• _AIM OF THE TASK_:
Omit the pictures, please, and give each record below again exactly.

• _RECORD EXCERPTS_:
........

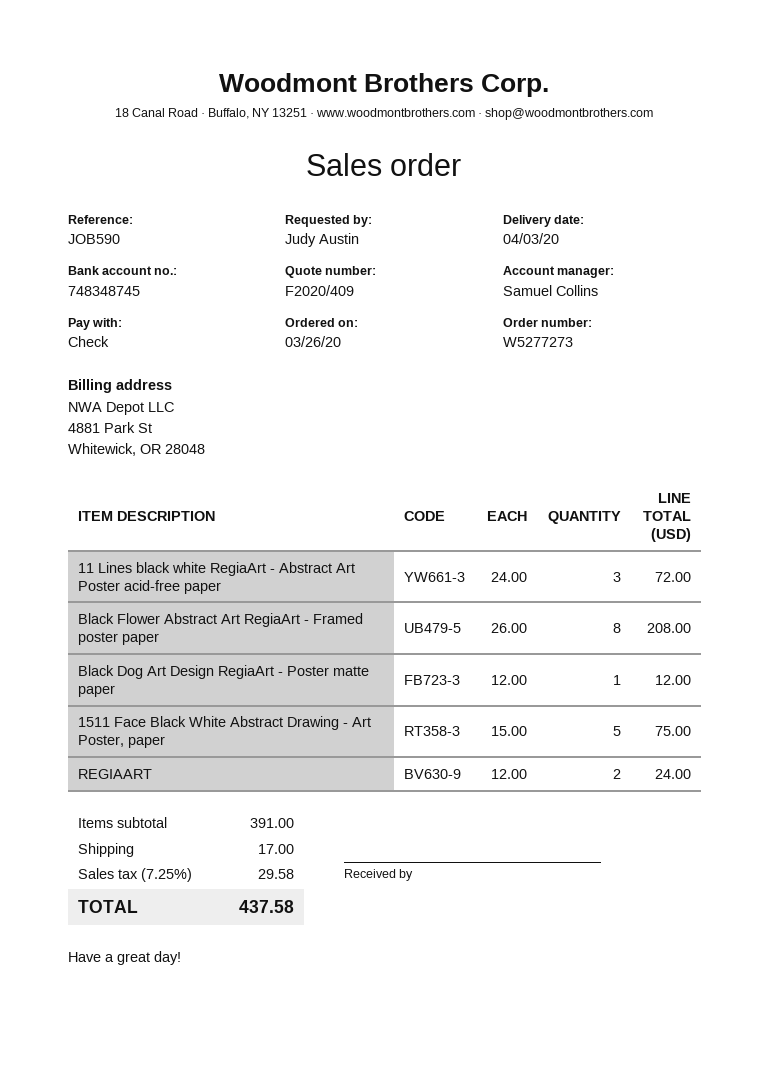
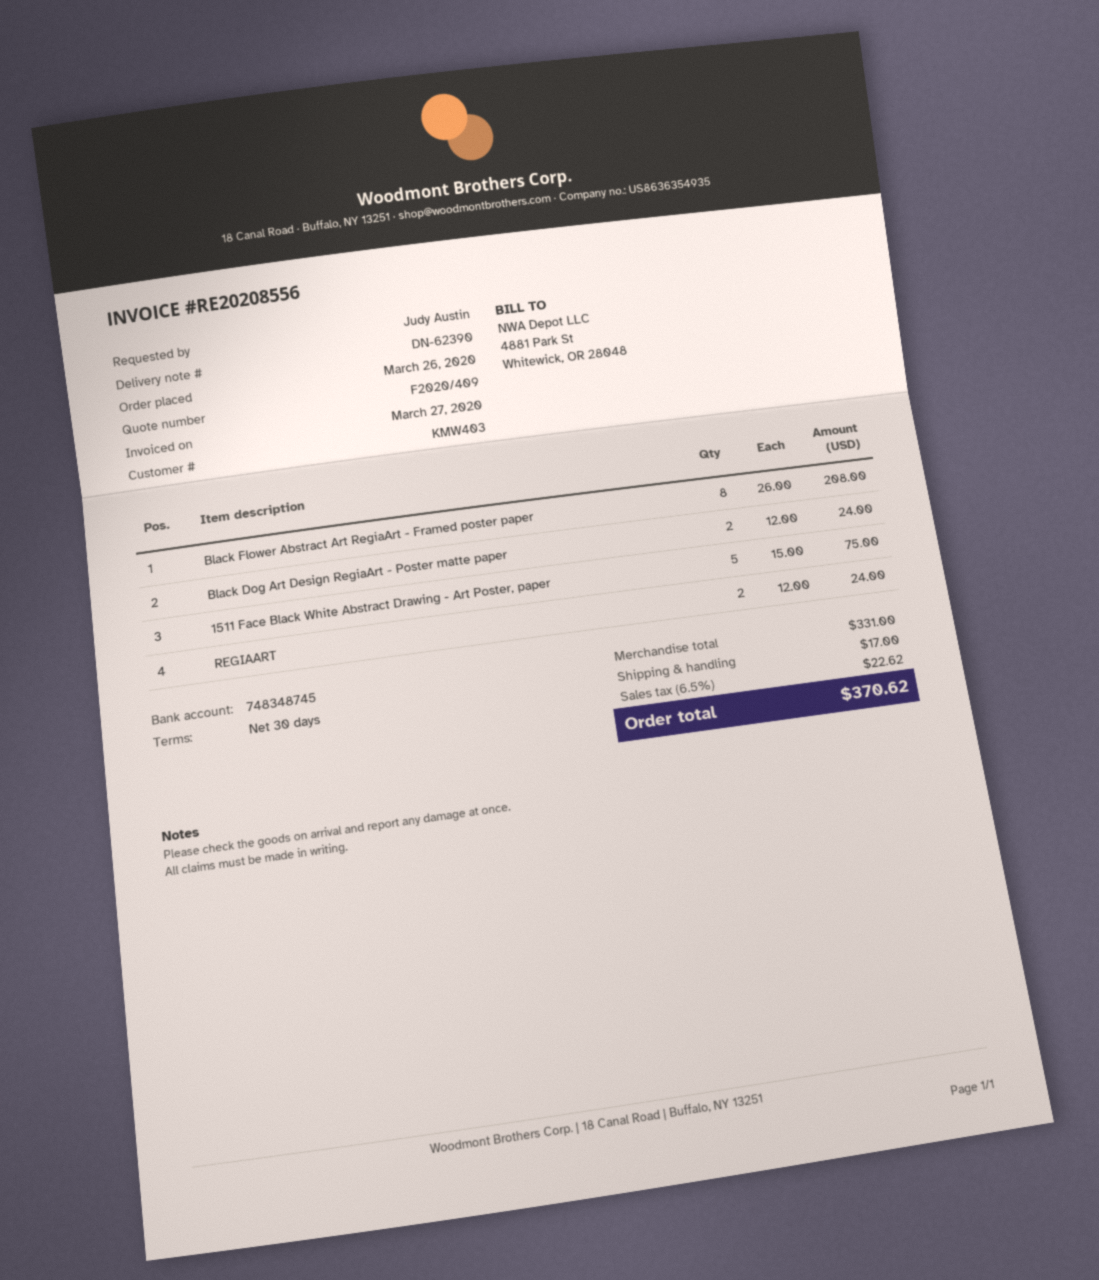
11 Lines black white RegiaArt - Abstract Art Poster acid-free paper: 3 x 24.00 = 72.00 -> none
Black Dog Art Design RegiaArt - Poster matte paper: 1 x 12.00 = 12.00 -> 2 x 12.00 = 24.00
subtotal: 391.00 -> 331.00
tax: 7.25% = 29.58 -> 6.5% = 22.62
total: 437.58 -> 370.62

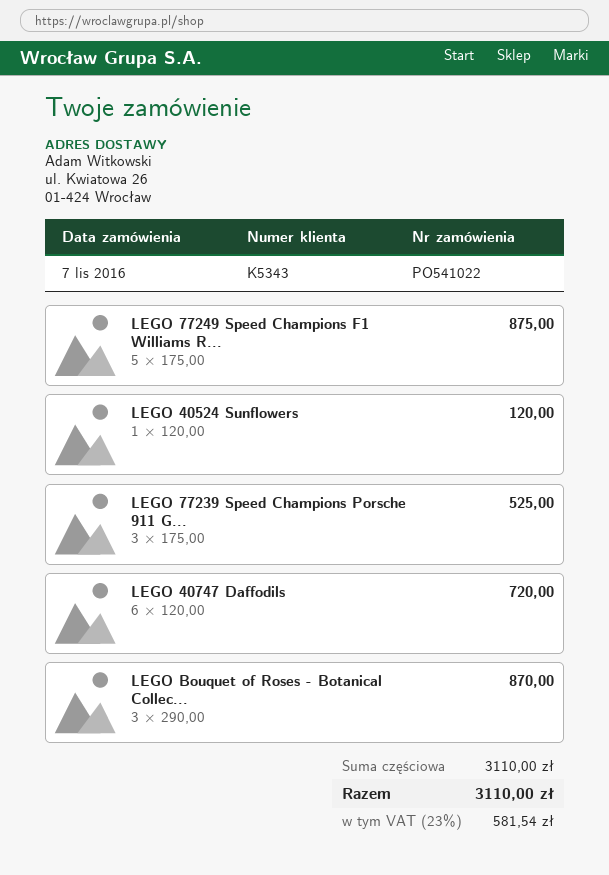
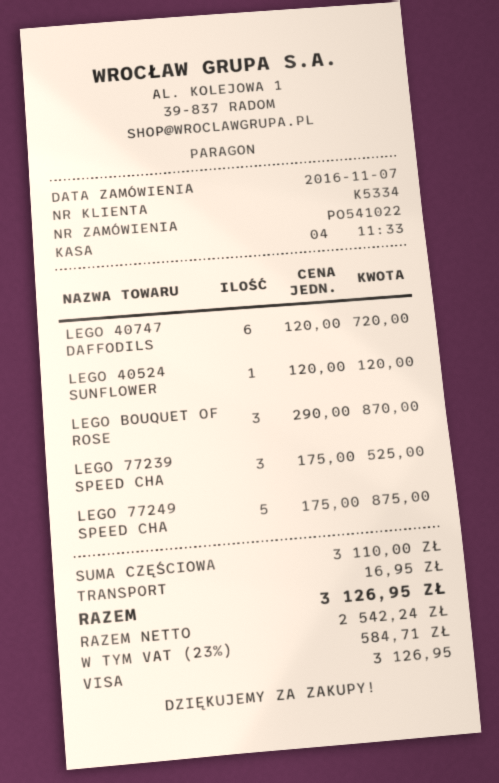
customer number: K5343 -> K5334
shipping: none -> 16.95
tax: 23% = 581.54 -> 23% = 584.71
total: 3110.00 -> 3126.95

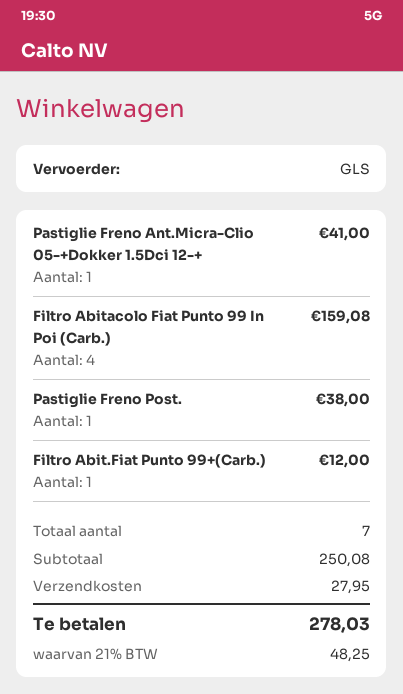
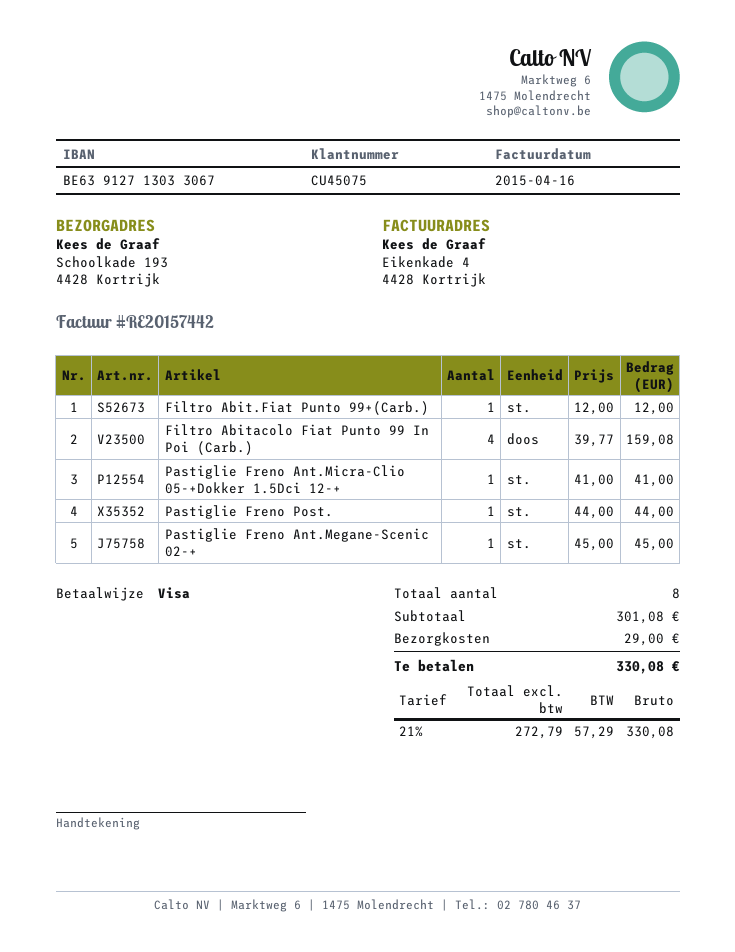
Pastiglie Freno Post.: 1 for 38.00 -> 1 for 44.00
Pastiglie Freno Ant.Megane-Scenic 02-+: none -> 1 for 45.00
total quantity: 7 -> 8
subtotal: 250.08 -> 301.08
shipping: 27.95 -> 29.00
tax: 21% = 48.25 -> 21% = 57.29
total: 278.03 -> 330.08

........

• _THE ANSWER_:
11 Lines black white RegiaArt - Abstract Art Poster acid-free paper: 3 x 24.00 = 72.00 -> none
Black Dog Art Design RegiaArt - Poster matte paper: 1 x 12.00 = 12.00 -> 2 x 12.00 = 24.00
subtotal: 391.00 -> 331.00
tax: 7.25% = 29.58 -> 6.5% = 22.62
total: 437.58 -> 370.62

customer number: K5343 -> K5334
shipping: none -> 16.95
tax: 23% = 581.54 -> 23% = 584.71
total: 3110.00 -> 3126.95

Pastiglie Freno Post.: 1 for 38.00 -> 1 for 44.00
Pastiglie Freno Ant.Megane-Scenic 02-+: none -> 1 for 45.00
total quantity: 7 -> 8
subtotal: 250.08 -> 301.08
shipping: 27.95 -> 29.00
tax: 21% = 48.25 -> 21% = 57.29
total: 278.03 -> 330.08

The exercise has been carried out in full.